The clinical indications for ordering FBCs, thyroid function tests (TFTs), multibiochemical analysis and liver function tests(LFTs) in the long-term monitoring of chronic conditions needs clarification. Further research or review of literature to determine the pretest probability of underlying disease may be useful in developing guidance on the use of these tests.
Ensuring GPs can access results of previously ordered pathology tests (regardless of who ordered the test), and that results are easily accessible within the electronic health record may decrease the rate of repeated pathology testing.
The length of guidelines was perhaps the biggest barrier to GPs using them, particularly as a quick reference point to locate information about best practice for pathology ordering, and when they are not applicable in the clinical context of multiple morbidities for one patient. Therefore, developing other avenues to provide guidance to GPs about pathology ordering may be useful such as short problem-orientated statements of recommended pathology tests relevant to the stage of management (initial diagnosis or longer-term management).
Advice on testing in long-term management needs to include information on expected intra-individual variation (biological and analytical), interval to retest and duration for which monitoring is needed. Information on the likelihood of false positive results when ordering multiple pathology tests should also be provided.
Where there is no evidence available, problem-based consensus statements should be developed with involvement of practicing GPs. These new guidance statements could be incorporated into decision support systems within electronic health records, linked at the point of the decision to order pathology tests for that problem and at the point of receipt of results.
Key Project Learnings
Locating relevant Australian guidelines was not a straightforward process.

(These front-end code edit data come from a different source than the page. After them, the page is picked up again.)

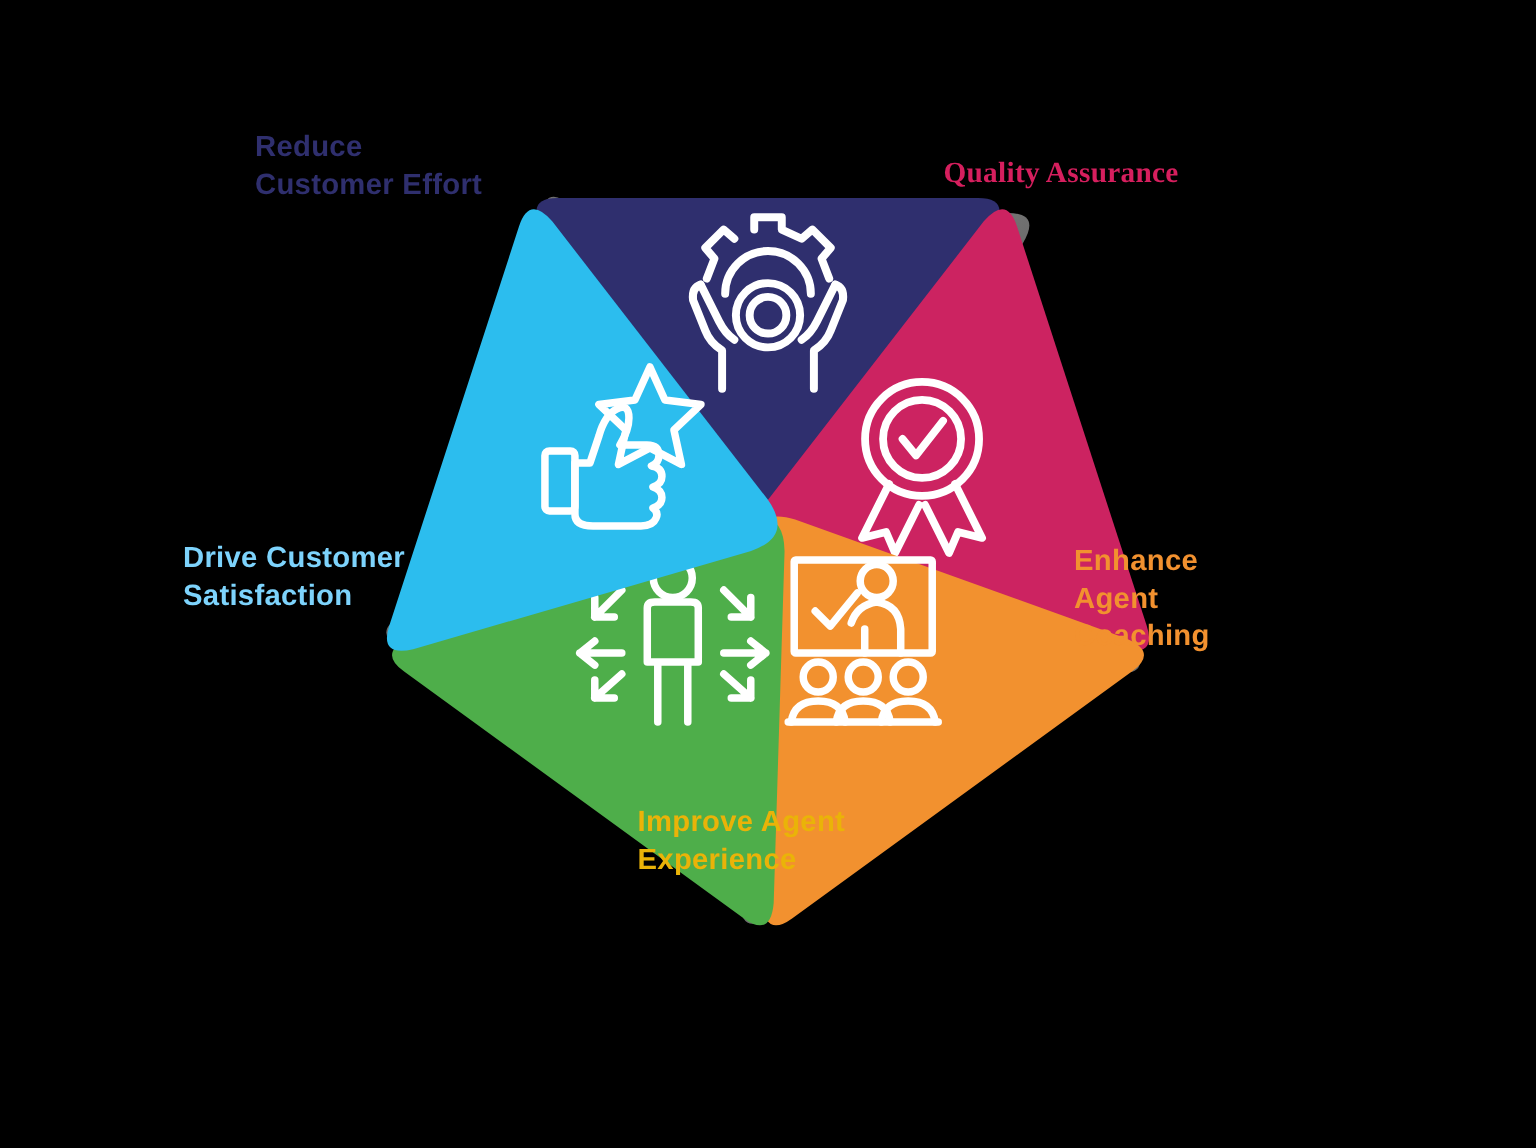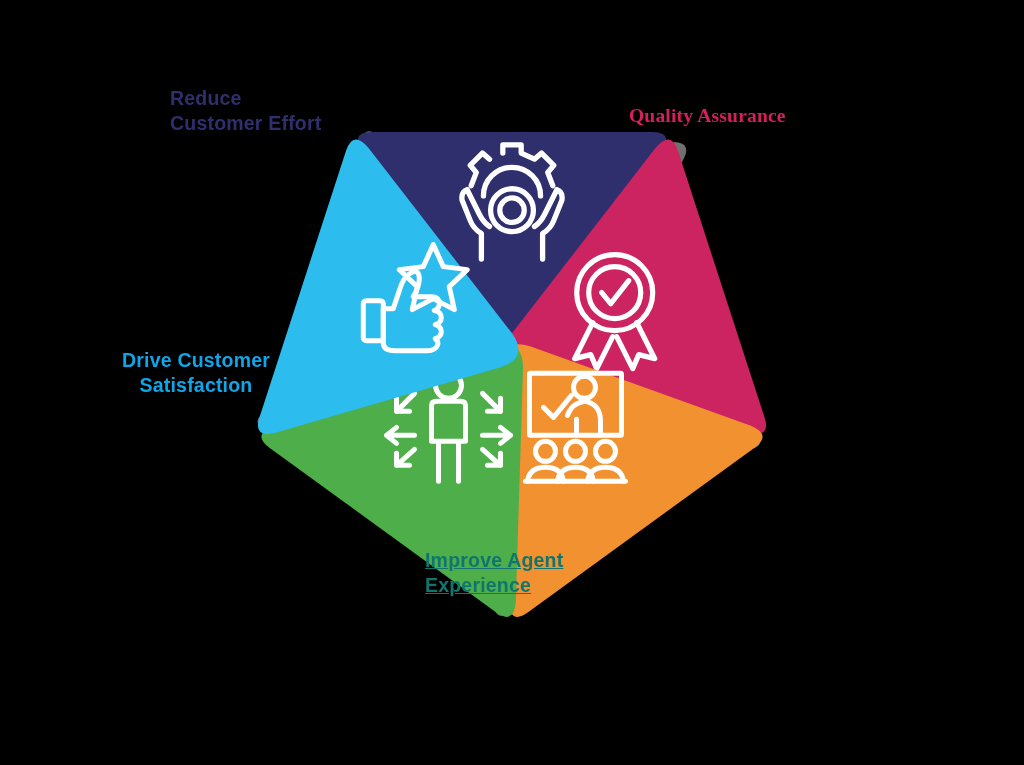--- a/index.html
+++ b/index.html
@@ -52,29 +52,27 @@
     color: #d61f5e;
     font-family: Liberation Serif, serif;
   }
   #label-enhance-agent-coaching {
     left: 716px;
     top: 362px;
     color: #f2912f;
   }
   #label-improve-agent-experience {
     left: 425px;
-    top: 548px;
-    color: #0f766e;
-    text-decoration: underline;
+    top: 536px;
+    color: #eab308;
   }
   #label-drive-customer-satisfaction {
     left: 122px;
-    top: 348px;
-    color: #0ea5e9;
-    text-align: center;
+    top: 360px;
+    color: #7dd3fc;
   }
 </style>
 </head>
 <body>
 
 <div id="diagram-root">
 
   <svg class="stage" viewBox="0 0 1024 765">
     <defs>
 
@@ -237,19 +235,21 @@
         </g>
       </g>
     </g>
   </svg>
 
   <div class="label" id="label-reduce-customer-effort">Reduce
 Customer Effort</div>
 
   <div class="label" id="label-quality-assurance">Quality Assurance</div>
 
+  <div class="label" id="label-enhance-agent-coaching">Enhance Agent
+Coaching</div>
 
   <div class="label" id="label-improve-agent-experience">Improve Agent
 Experience</div>
 
   <div class="label" id="label-drive-customer-satisfaction">Drive Customer
 Satisfaction</div>
 </div>
 
 </body></html>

There was no central listing of the available evidence-based guidelines, and the organisation creating the guideline/guidance document varies depending on the morbidity. The National Institute of Clinical Studies, which is part of the National Health and Medical Research Council (NHMRC), was developing a national clinical practice guidelines portal at the time of the report.
Guidelines are usually not designed for GPs. They are often very long documents (often 200+ pages long) and it is unrealistic to expect GPs to read long documents for all the morbidity types they management.

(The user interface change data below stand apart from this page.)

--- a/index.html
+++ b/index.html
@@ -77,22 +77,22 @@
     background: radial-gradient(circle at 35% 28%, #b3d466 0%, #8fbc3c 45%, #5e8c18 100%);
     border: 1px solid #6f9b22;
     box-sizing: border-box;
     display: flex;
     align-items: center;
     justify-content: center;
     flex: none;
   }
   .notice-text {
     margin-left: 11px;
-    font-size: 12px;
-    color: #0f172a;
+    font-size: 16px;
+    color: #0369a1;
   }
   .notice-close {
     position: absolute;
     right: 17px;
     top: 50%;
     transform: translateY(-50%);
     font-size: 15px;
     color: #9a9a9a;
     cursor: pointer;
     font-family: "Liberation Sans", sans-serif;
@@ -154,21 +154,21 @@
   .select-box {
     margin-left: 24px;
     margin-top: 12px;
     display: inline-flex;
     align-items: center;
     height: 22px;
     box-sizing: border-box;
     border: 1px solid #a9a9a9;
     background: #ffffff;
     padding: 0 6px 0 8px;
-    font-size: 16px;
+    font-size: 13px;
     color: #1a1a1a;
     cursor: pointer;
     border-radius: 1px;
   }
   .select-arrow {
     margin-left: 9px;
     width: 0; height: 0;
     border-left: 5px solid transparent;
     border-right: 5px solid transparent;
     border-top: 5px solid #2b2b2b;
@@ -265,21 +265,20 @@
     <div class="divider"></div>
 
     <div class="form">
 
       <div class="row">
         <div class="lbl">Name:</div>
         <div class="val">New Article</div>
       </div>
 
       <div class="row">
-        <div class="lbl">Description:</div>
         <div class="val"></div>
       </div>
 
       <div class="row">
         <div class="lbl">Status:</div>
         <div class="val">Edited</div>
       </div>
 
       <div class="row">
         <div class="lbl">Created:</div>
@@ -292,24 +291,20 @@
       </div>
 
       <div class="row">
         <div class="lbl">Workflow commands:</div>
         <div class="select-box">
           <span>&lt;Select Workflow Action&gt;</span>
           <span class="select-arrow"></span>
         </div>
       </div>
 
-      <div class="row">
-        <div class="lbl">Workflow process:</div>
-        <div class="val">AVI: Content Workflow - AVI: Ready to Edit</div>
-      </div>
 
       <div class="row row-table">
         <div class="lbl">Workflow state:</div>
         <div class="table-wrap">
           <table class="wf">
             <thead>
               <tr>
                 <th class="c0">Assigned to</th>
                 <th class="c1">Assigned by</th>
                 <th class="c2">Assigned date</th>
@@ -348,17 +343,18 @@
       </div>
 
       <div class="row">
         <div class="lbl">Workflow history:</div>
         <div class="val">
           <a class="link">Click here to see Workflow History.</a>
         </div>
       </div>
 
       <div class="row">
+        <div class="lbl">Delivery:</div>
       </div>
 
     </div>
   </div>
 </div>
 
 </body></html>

Information regarding recommended pathology testing was often difficult to locate in guidelines as there was often no specific section that addressed investigations to be done. There was also mixed terminology used within the guidelines to refer to testing such as ‘diagnostic testing’, ‘laboratory investigations’, as well as in the specific test name or the disease to be tested for.
Recommendations regarding pathology testing in the long-term management of conditions were often not provided in guidelines.

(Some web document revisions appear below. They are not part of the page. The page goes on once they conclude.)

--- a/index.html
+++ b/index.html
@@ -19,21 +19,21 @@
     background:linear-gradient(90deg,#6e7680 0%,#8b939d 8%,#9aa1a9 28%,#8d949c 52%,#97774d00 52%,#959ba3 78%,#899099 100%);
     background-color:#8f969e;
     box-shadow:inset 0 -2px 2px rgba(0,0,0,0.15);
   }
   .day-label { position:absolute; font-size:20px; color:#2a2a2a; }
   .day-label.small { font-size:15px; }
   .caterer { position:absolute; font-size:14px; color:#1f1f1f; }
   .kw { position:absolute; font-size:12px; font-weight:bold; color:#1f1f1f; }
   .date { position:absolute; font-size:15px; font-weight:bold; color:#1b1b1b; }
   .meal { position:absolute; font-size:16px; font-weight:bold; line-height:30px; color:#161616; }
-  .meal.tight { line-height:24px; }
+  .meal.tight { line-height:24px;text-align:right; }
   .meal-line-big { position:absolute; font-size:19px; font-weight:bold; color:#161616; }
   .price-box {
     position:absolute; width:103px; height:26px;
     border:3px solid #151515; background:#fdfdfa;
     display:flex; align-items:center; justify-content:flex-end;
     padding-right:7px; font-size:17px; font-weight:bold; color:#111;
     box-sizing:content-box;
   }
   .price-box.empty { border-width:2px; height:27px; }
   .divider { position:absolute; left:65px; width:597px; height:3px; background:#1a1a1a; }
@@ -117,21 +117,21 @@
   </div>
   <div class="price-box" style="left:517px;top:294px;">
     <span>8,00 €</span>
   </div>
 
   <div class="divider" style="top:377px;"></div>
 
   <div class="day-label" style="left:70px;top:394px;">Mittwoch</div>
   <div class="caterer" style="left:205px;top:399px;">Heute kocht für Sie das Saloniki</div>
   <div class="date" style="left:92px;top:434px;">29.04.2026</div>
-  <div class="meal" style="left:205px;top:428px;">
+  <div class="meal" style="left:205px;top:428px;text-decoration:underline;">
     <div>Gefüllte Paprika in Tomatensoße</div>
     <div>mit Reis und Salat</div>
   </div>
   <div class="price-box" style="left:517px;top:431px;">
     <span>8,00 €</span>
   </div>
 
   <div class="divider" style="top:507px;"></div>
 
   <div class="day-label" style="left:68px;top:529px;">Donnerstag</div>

The variation of test results was often not discussed in guidelines or other sources of GP guidance, with most guidelines providing a ‘target level’ without providing further detail.
Follow on Initiatives and Projects
The development of the NHMRC clinical guidelines around obesity.
Areas for Future Consideration
Requester education and decision support guidance statements, especially for the use of FBC, TFTs, multibiochemical analysis and LFTs in monitoring chronic disease.
Liaise with NHMRC/guideline developers regarding:
adding an ‘investigations’ section in guidelines
standardising pathology terminology
including pathology representation on guideline development working groups.